= WHAT YOU WILL DO =
Of the entries below, restate word for word only the section that runs from the line with "[58,372,282,383] CodeLand-x86-v0.0.1-beta.msi ->" to the line with "[393,415,426,424] releae ->", counting both ends.
****
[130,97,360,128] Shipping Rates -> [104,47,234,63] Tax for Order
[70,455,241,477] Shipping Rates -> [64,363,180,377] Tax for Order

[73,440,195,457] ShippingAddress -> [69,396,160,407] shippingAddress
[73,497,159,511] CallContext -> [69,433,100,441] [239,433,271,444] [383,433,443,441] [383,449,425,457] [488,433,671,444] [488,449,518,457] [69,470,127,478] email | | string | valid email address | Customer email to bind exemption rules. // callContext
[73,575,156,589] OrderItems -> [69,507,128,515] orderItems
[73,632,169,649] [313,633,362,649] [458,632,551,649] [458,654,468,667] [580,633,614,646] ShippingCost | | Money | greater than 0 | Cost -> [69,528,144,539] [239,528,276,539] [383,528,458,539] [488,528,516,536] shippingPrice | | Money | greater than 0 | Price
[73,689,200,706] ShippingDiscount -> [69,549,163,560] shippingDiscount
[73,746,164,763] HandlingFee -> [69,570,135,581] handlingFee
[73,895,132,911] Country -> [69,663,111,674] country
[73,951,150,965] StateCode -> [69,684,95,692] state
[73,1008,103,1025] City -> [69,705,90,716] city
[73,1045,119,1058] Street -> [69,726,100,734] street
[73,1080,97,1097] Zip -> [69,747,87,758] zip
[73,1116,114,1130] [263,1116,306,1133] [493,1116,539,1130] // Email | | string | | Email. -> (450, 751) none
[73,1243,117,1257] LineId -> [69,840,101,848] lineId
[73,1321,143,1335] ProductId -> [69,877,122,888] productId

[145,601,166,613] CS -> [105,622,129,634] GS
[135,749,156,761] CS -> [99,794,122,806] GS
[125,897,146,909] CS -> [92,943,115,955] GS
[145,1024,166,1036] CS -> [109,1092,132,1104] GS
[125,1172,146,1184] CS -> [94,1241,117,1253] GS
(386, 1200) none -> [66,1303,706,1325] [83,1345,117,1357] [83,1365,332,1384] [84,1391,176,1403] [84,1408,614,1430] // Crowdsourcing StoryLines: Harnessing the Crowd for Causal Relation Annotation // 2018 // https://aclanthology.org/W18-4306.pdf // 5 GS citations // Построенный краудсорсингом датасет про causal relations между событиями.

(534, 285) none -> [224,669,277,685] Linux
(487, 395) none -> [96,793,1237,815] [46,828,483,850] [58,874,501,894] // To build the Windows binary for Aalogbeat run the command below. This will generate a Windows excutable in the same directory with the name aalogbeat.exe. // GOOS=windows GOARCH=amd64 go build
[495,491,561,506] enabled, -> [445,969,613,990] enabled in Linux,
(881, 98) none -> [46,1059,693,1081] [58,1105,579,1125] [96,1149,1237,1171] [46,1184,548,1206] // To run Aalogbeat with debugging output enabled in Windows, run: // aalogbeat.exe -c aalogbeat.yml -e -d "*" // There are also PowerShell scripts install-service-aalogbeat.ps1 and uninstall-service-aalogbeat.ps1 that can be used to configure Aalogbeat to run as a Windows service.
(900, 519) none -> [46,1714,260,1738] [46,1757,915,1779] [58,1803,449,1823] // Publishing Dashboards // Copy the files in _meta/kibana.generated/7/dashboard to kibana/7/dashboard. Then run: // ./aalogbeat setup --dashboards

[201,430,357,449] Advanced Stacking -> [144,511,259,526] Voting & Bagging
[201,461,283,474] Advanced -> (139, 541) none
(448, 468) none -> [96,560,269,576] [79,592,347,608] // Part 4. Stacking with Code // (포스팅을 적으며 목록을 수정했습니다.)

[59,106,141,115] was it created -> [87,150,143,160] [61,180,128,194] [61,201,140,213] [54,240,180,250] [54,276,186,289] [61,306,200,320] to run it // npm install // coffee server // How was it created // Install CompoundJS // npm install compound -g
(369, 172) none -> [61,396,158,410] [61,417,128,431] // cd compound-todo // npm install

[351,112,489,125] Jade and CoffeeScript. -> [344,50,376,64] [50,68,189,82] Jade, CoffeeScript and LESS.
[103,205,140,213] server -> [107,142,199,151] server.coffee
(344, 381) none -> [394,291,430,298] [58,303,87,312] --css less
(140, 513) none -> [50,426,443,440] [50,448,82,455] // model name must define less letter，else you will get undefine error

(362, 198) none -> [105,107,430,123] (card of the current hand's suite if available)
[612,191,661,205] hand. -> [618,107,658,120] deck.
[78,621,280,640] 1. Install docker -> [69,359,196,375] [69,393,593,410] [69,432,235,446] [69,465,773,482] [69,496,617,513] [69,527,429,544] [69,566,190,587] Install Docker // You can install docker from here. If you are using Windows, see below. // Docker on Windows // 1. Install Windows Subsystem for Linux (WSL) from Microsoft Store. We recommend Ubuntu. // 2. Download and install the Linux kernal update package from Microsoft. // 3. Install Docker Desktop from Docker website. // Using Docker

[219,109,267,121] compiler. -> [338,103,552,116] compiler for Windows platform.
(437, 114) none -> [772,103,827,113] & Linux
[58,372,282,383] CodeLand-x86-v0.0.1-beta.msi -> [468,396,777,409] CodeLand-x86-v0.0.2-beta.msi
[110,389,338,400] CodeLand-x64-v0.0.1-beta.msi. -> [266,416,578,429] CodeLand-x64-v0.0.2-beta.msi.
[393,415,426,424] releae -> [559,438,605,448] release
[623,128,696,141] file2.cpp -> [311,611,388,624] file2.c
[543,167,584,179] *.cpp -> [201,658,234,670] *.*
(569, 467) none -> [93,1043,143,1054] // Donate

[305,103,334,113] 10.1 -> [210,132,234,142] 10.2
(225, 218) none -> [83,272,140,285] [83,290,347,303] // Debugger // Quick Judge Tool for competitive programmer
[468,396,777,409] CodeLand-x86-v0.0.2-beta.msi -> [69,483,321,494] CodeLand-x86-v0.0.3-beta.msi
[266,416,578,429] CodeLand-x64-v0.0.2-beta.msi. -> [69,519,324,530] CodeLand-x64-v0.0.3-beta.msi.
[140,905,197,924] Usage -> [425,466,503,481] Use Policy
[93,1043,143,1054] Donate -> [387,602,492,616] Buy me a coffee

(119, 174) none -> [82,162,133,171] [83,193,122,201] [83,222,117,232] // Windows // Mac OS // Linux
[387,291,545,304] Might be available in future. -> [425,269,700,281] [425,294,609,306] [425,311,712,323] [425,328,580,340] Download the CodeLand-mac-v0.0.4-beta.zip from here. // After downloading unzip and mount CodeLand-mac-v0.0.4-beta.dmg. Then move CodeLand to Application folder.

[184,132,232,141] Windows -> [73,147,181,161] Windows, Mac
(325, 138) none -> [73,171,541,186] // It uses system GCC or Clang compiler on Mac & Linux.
****
= ANSWER AREA =
[58,372,282,383] CodeLand-x86-v0.0.1-beta.msi -> [468,396,777,409] CodeLand-x86-v0.0.2-beta.msi
[110,389,338,400] CodeLand-x64-v0.0.1-beta.msi. -> [266,416,578,429] CodeLand-x64-v0.0.2-beta.msi.
[393,415,426,424] releae -> [559,438,605,448] release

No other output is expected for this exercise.